Rule Logic, Scripts, and Software Ownership¶

Page Maps¶

graph LR
  family["Reproducible Research"]
  program["Deep Dive Snakemake"]
  section["Software Boundaries Reproducible Rules"]
  page["Rule Logic, Scripts, and Software Ownership"]
  capstone["Capstone evidence"]

  family --> program --> section --> page
  page -.applies in.-> capstone

flowchart LR
  orient["Orient on the page map"] --> read["Read the main claim and examples"]
  read --> inspect["Inspect the related code, proof, or capstone surface"]
  inspect --> verify["Run or review the verification path"]
  verify --> apply["Apply the idea back to the module and capstone"]

The first software-boundary decision is usually the most common one:

should this logic stay in the rule, or should it move into software?

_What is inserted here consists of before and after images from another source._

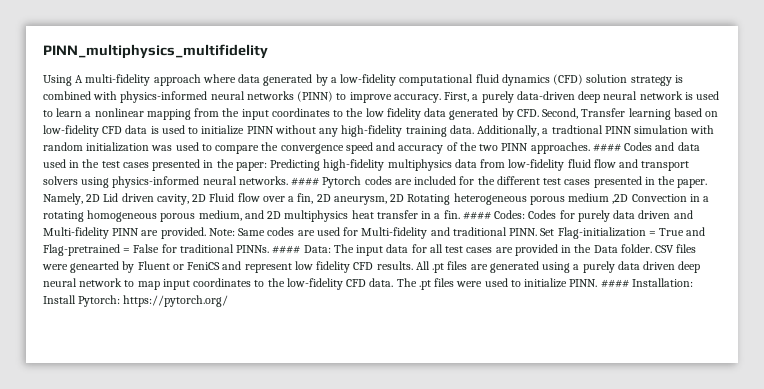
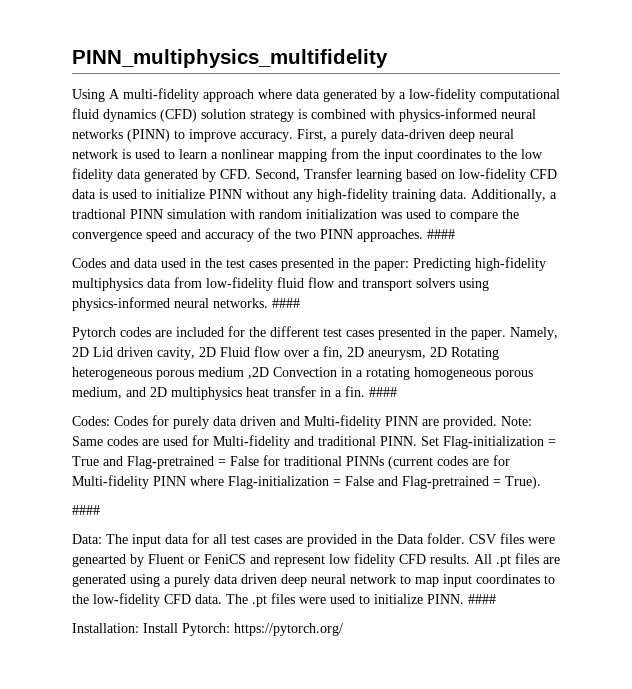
- Additionally, a tradtional PINN simulation with random initialization was used to compare the convergence speed and accuracy of the two PINN approaches. #### Codes and data used in the test cases presented in the paper: Predicting high-fidelity multiphysics data from low-fidelity fluid flow and transport solvers using physics-informed neural networks. #### Pytorch codes are included for the different test cases presented in the paper.
+ Additionally, a tradtional PINN simulation with random initialization was used to compare the convergence speed and accuracy of the two PINN approaches. ####
+ Codes and data used in the test cases presented in the paper: Predicting high-fidelity multiphysics data from low-fidelity fluid flow and transport solvers using physics-informed neural networks. ####
+ Pytorch codes are included for the different test cases presented in the paper.
- Namely, 2D Lid driven cavity, 2D Fluid flow over a fin, 2D aneurysm, 2D Rotating heterogeneous porous medium ,2D Convection in a rotating homogeneous porous medium, and 2D multiphysics heat transfer in a fin. #### Codes: Codes for purely data driven and Multi-fidelity PINN are provided.
+ Namely, 2D Lid driven cavity, 2D Fluid flow over a fin, 2D aneurysm, 2D Rotating heterogeneous porous medium ,2D Convection in a rotating homogeneous porous medium, and 2D multiphysics heat transfer in a fin. ####
+ Codes: Codes for purely data driven and Multi-fidelity PINN are provided.
- Set Flag-initialization = True and Flag-pretrained = False for traditional PINNs. #### Data: The input data for all test cases are provided in the Data folder.
+ Set Flag-initialization = True and Flag-pretrained = False for traditional PINNs (current codes are for Multi-fidelity PINN where Flag-initialization = False and Flag-pretrained = True).
+ ####
+ Data: The input data for all test cases are provided in the Data folder.
- The .pt files were used to initialize PINN. #### Installation: Install Pytorch: https://pytorch.org/
+ The .pt files were used to initialize PINN. ####
+ Installation: Install Pytorch: https://pytorch.org/

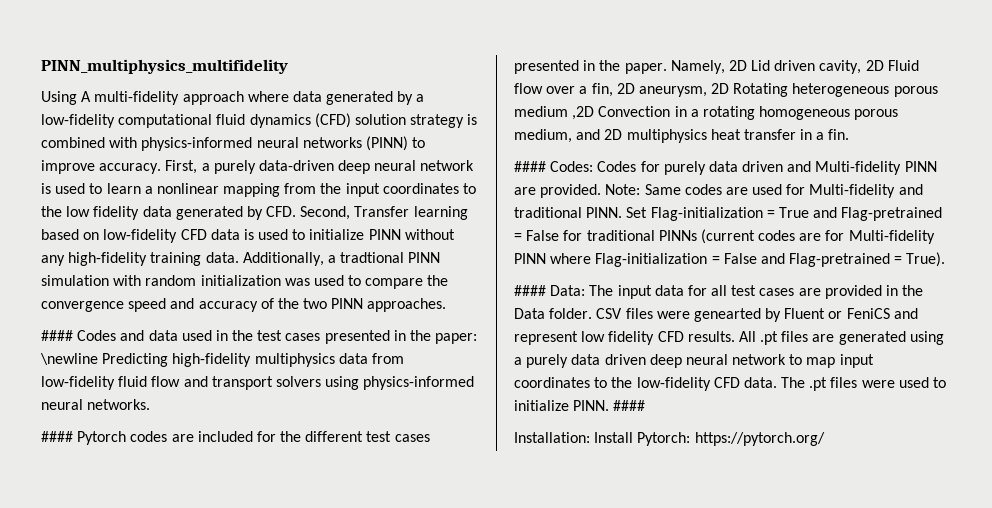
- Additionally, a tradtional PINN simulation with random initialization was used to compare the convergence speed and accuracy of the two PINN approaches. ####
- Codes and data used in the test cases presented in the paper:
+ Additionally, a tradtional PINN simulation with random initialization was used to compare the convergence speed and accuracy of the two PINN approaches.
+ #### Codes and data used in the test cases presented in the paper:
- Predicting high-fidelity multiphysics data from low-fidelity fluid flow and transport solvers using physics-informed neural networks. ####
- Pytorch codes are included for the different test cases presented in the paper.
+ \newline Predicting high-fidelity multiphysics data from low-fidelity fluid flow and transport solvers using physics-informed neural networks.
+ #### Pytorch codes are included for the different test cases presented in the paper.
- Namely, 2D Lid driven cavity, 2D Fluid flow over a fin, 2D aneurysm, 2D Rotating heterogeneous porous medium ,2D Convection in a rotating homogeneous porous medium, and 2D multiphysics heat transfer in a fin. ####
- Codes: Codes for purely data driven and Multi-fidelity PINN are provided.
+ Namely, 2D Lid driven cavity, 2D Fluid flow over a fin, 2D aneurysm, 2D Rotating heterogeneous porous medium ,2D Convection in a rotating homogeneous porous medium, and 2D multiphysics heat transfer in a fin.
+ #### Codes: Codes for purely data driven and Multi-fidelity PINN are provided.
  Set Flag-initialization = True and Flag-pretrained = False for traditional PINNs (current codes are for Multi-fidelity PINN where Flag-initialization = False and Flag-pretrained = True).
- ####
- Data: The input data for all test cases are provided in the Data folder.
+ #### Data: The input data for all test cases are provided in the Data folder.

If that question is answered badly, the repository often gets worse in two ways at once:

rules become hard to review
helper code becomes hard to trust

This page is about drawing that line well.

Rules should own orchestration, not hidden programs¶

A Snakemake rule is strongest when it makes these things explicit:

declared inputs and outputs
parameters that affect file meaning
resource claims
the execution boundary for one step

That is orchestration.

Once a rule starts containing large parsing logic, data transformation logic, or report generation logic, it is often becoming the least testable program in the repository.

That is the warning sign.

What belongs comfortably in a rule¶

Rules are a good home for:

short shell commands whose meaning is still obvious
small glue logic that keeps the file contract readable
explicit parameter passing into an external command or script

The important part is that a reviewer can still explain:

what files this rule reads
what files it writes
what change would make it rerun

If that explanation becomes cloudy, the boundary is already weakening.

What usually belongs in a script or package¶

Move logic out of the rule when it becomes:

non-trivial data transformation
reusable domain logic
logic that deserves direct tests outside Snakemake
code whose readability would improve if treated like a normal program

That is why the capstone keeps reusable processing code under src/capstone/ and leaves workflow-adjacent metadata generation in workflow/scripts/.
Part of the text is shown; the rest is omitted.